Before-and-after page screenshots
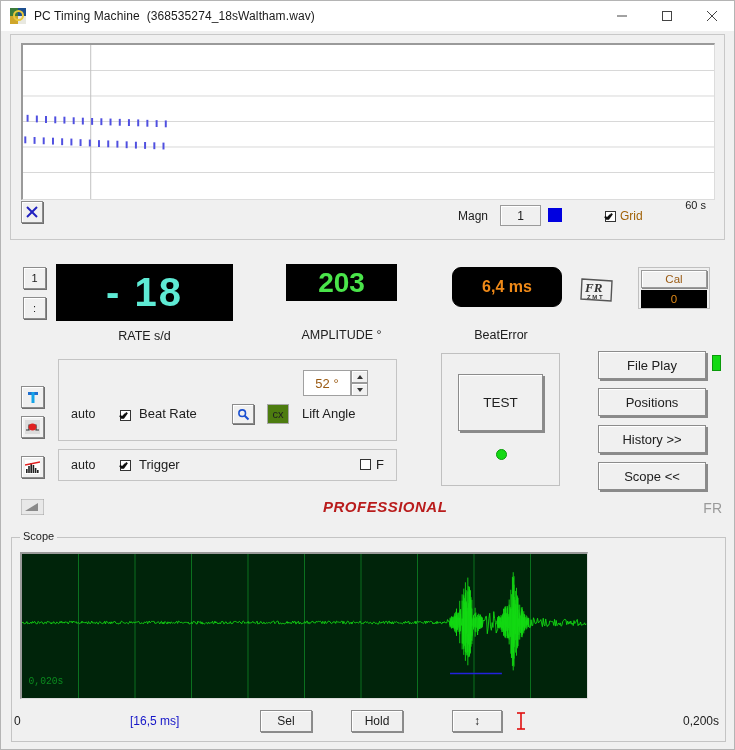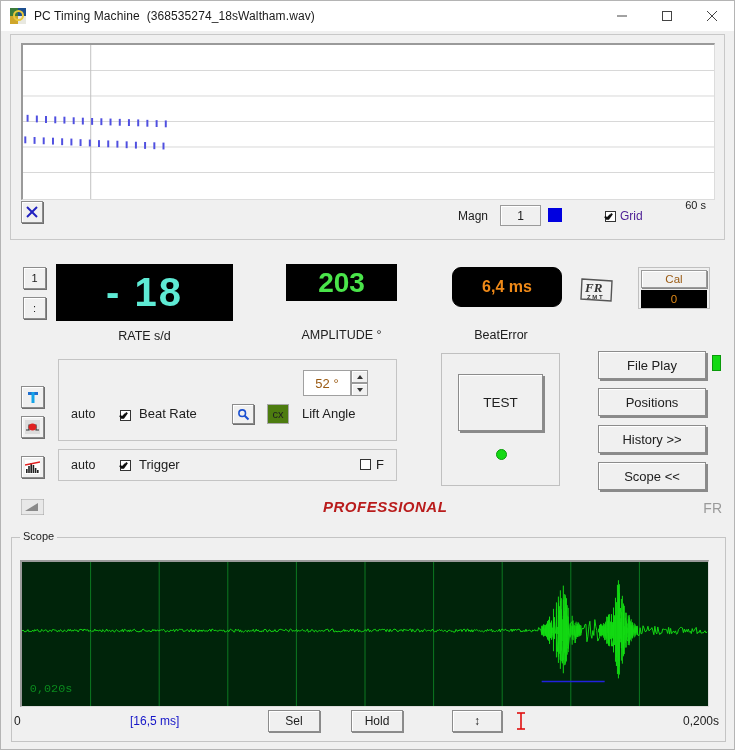--- a/index.html
+++ b/index.html
@@ -90,7 +90,7 @@
     position:absolute; left:537px; top:5px; width:14px; height:14px;
     background:#0000e0;
   }
-  .grid-chk { position:absolute; left:594px; top:6px; display:flex; align-items:center; gap:4px; font-size:12px; color:#4c1d95;}
+  .grid-chk { position:absolute; left:594px; top:6px; display:flex; align-items:center; gap:4px; font-size:12px; color:#a16207;}
   .cb {
     width:11px; height:11px; border:1px solid #333; background:#fff;
     position:relative; flex:none;

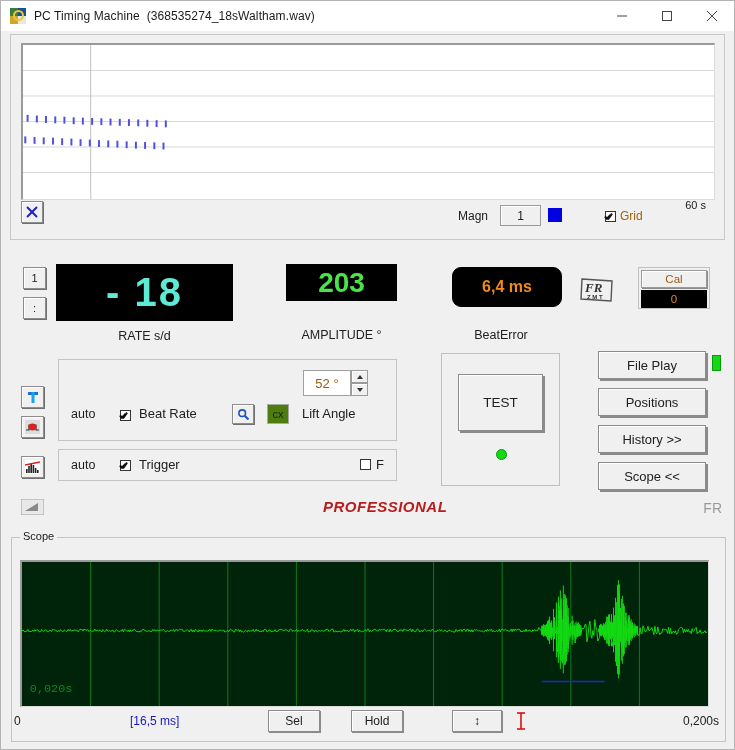--- a/index.html
+++ b/index.html
@@ -271,7 +271,7 @@
     font-size:11px; color:#202020;
   }
   .scope-screen {
-    position:absolute; left:8px; top:22px; width:689px; height:147px;
+    position:absolute; left:8px; top:14px; width:568px; height:147px;
     background:#15803d;
     border-top:2px solid #9a9a9a; border-left:2px solid #9a9a9a;
     border-right:1px solid #dcdcdc; border-bottom:1px solid #dcdcdc;

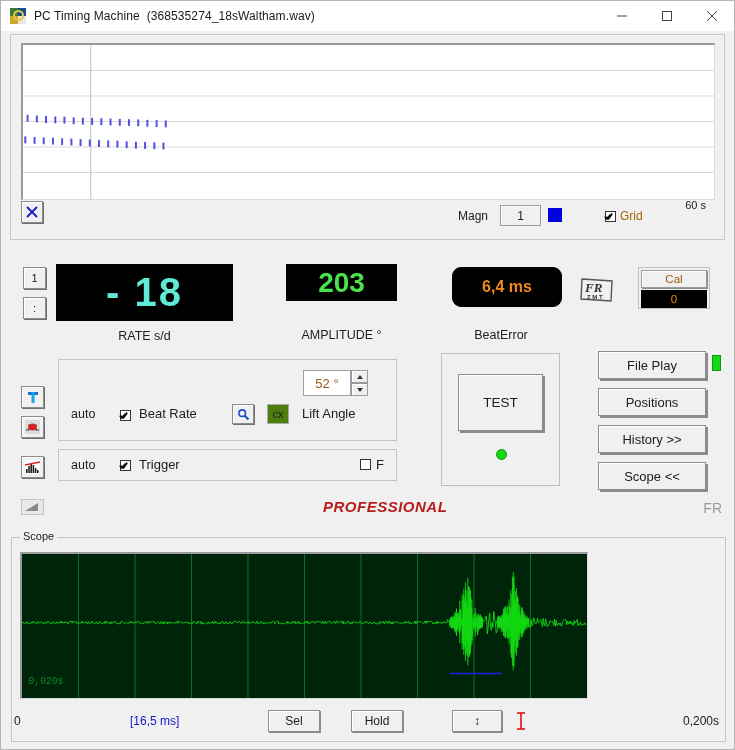--- a/index.html
+++ b/index.html
@@ -289,7 +289,7 @@
     display:flex;align-items:center;justify-content:center;
     font-size:12px; color:#202020;
   }
-  .sb-sel { left:256px; }
+  .sb-sel { left:248px; }
   .sb-hold { left:339px; }
   .sb-arrow { left:440px; width:50px; }
   .ibeam { position:absolute; left:500px; top:4px; width:18px; height:22px; }

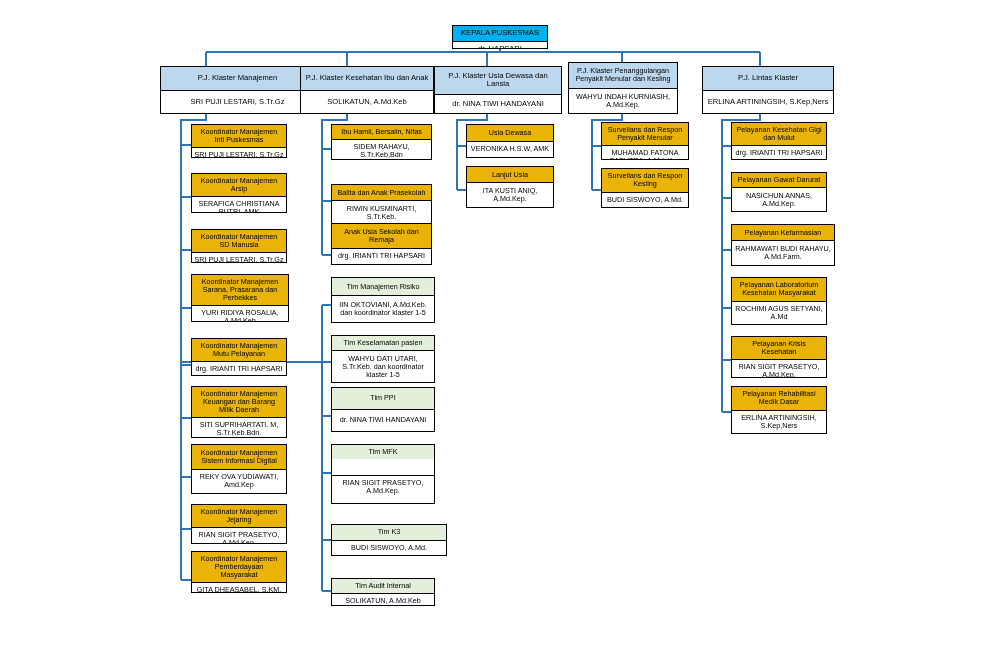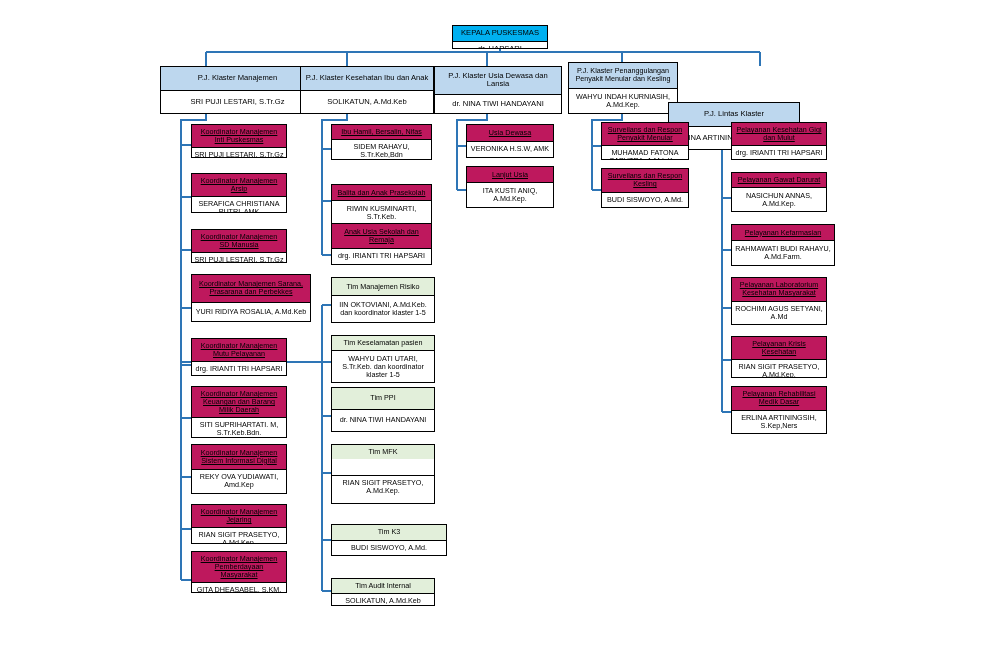--- a/index.html
+++ b/index.html
@@ -153,7 +153,7 @@
     <div class="node-name">WAHYU INDAH KURNIASIH, A.Md.Kep.</div>
   </div>
 
-  <div class="node t-ltblue fs-75" style="left:668px; top:66px; width:132px; height:48px;margin-top:36px;">
+  <div class="node t-ltblue fs-75" style="left:702px; top:66px; width:132px; height:48px;">
     <div class="node-title">P.J. Lintas Klaster</div>
     <div class="node-name">ERLINA ARTININGSIH, S.Kep,Ners</div>
   </div>

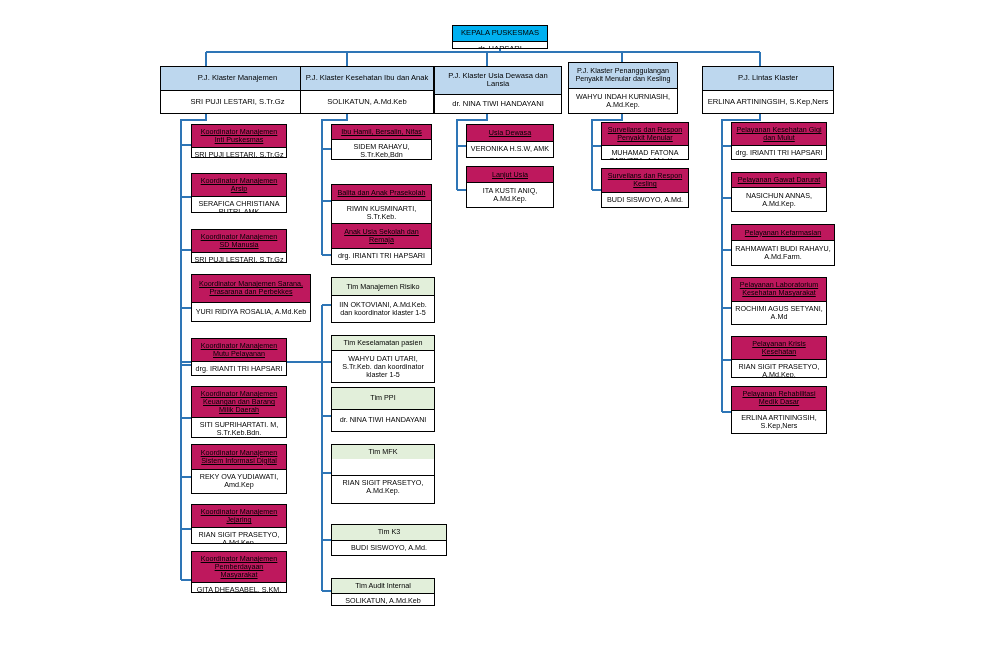--- a/index.html
+++ b/index.html
@@ -60,7 +60,7 @@
   
   .t-blue   .node-title { background: #00b0f0; color: #000; }
   .t-ltblue .node-title { background: #bdd7ee; color: #000; }
-  .t-gray   .node-title { background: #be185d; color: #000; text-decoration: underline; }
+  .t-gray   .node-title { background: #eab308; color: #000; }
   .t-green  .node-title { background: #e2efda; color: #000; }
 
   .fs-7  { font-size: 7.2px; }

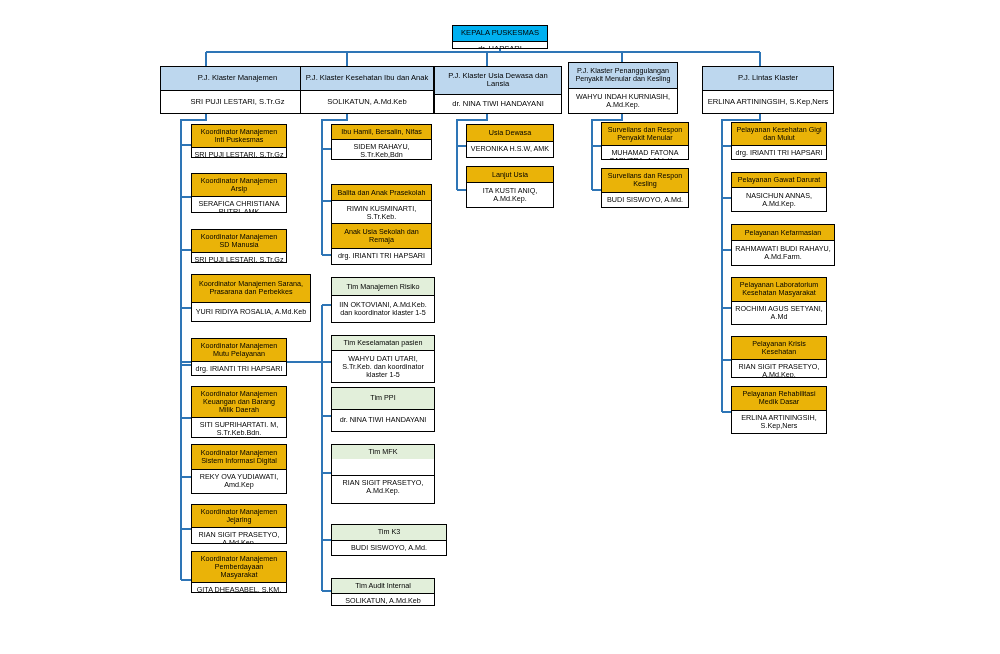--- a/index.html
+++ b/index.html
@@ -170,7 +170,7 @@
     <div class="node-title">Koordinator Manajemen SD Manusia</div>
     <div class="node-name">SRI PUJI LESTARI, S.Tr.Gz</div>
   </div>
-  <div class="node t-gray fs-7" style="left:191px; top:274px; width:120px; height:48px;">
+  <div class="node t-gray fs-7" style="left:191px; top:274px; width:98px; height:48px;">
     <div class="node-title">Koordinator Manajemen Sarana, Prasarana dan Perbekkes</div>
     <div class="node-name">YURI RIDIYA ROSALIA, A.Md.Keb</div>
   </div>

- What you are asked to do -
Each entry above should be copied word for word, with the images omitted.

- Task response -
--- a/index.html
+++ b/index.html
@@ -90,7 +90,7 @@
     position:absolute; left:537px; top:5px; width:14px; height:14px;
     background:#0000e0;
   }
-  .grid-chk { position:absolute; left:594px; top:6px; display:flex; align-items:center; gap:4px; font-size:12px; color:#4c1d95;}
+  .grid-chk { position:absolute; left:594px; top:6px; display:flex; align-items:center; gap:4px; font-size:12px; color:#a16207;}
   .cb {
     width:11px; height:11px; border:1px solid #333; background:#fff;
     position:relative; flex:none;

--- a/index.html
+++ b/index.html
@@ -271,7 +271,7 @@
     font-size:11px; color:#202020;
   }
   .scope-screen {
-    position:absolute; left:8px; top:22px; width:689px; height:147px;
+    position:absolute; left:8px; top:14px; width:568px; height:147px;
     background:#15803d;
     border-top:2px solid #9a9a9a; border-left:2px solid #9a9a9a;
     border-right:1px solid #dcdcdc; border-bottom:1px solid #dcdcdc;

--- a/index.html
+++ b/index.html
@@ -289,7 +289,7 @@
     display:flex;align-items:center;justify-content:center;
     font-size:12px; color:#202020;
   }
-  .sb-sel { left:256px; }
+  .sb-sel { left:248px; }
   .sb-hold { left:339px; }
   .sb-arrow { left:440px; width:50px; }
   .ibeam { position:absolute; left:500px; top:4px; width:18px; height:22px; }

--- a/index.html
+++ b/index.html
@@ -153,7 +153,7 @@
     <div class="node-name">WAHYU INDAH KURNIASIH, A.Md.Kep.</div>
   </div>
 
-  <div class="node t-ltblue fs-75" style="left:668px; top:66px; width:132px; height:48px;margin-top:36px;">
+  <div class="node t-ltblue fs-75" style="left:702px; top:66px; width:132px; height:48px;">
     <div class="node-title">P.J. Lintas Klaster</div>
     <div class="node-name">ERLINA ARTININGSIH, S.Kep,Ners</div>
   </div>

--- a/index.html
+++ b/index.html
@@ -60,7 +60,7 @@
   
   .t-blue   .node-title { background: #00b0f0; color: #000; }
   .t-ltblue .node-title { background: #bdd7ee; color: #000; }
-  .t-gray   .node-title { background: #be185d; color: #000; text-decoration: underline; }
+  .t-gray   .node-title { background: #eab308; color: #000; }
   .t-green  .node-title { background: #e2efda; color: #000; }
 
   .fs-7  { font-size: 7.2px; }

--- a/index.html
+++ b/index.html
@@ -170,7 +170,7 @@
     <div class="node-title">Koordinator Manajemen SD Manusia</div>
     <div class="node-name">SRI PUJI LESTARI, S.Tr.Gz</div>
   </div>
-  <div class="node t-gray fs-7" style="left:191px; top:274px; width:120px; height:48px;">
+  <div class="node t-gray fs-7" style="left:191px; top:274px; width:98px; height:48px;">
     <div class="node-title">Koordinator Manajemen Sarana, Prasarana dan Perbekkes</div>
     <div class="node-name">YURI RIDIYA ROSALIA, A.Md.Keb</div>
   </div>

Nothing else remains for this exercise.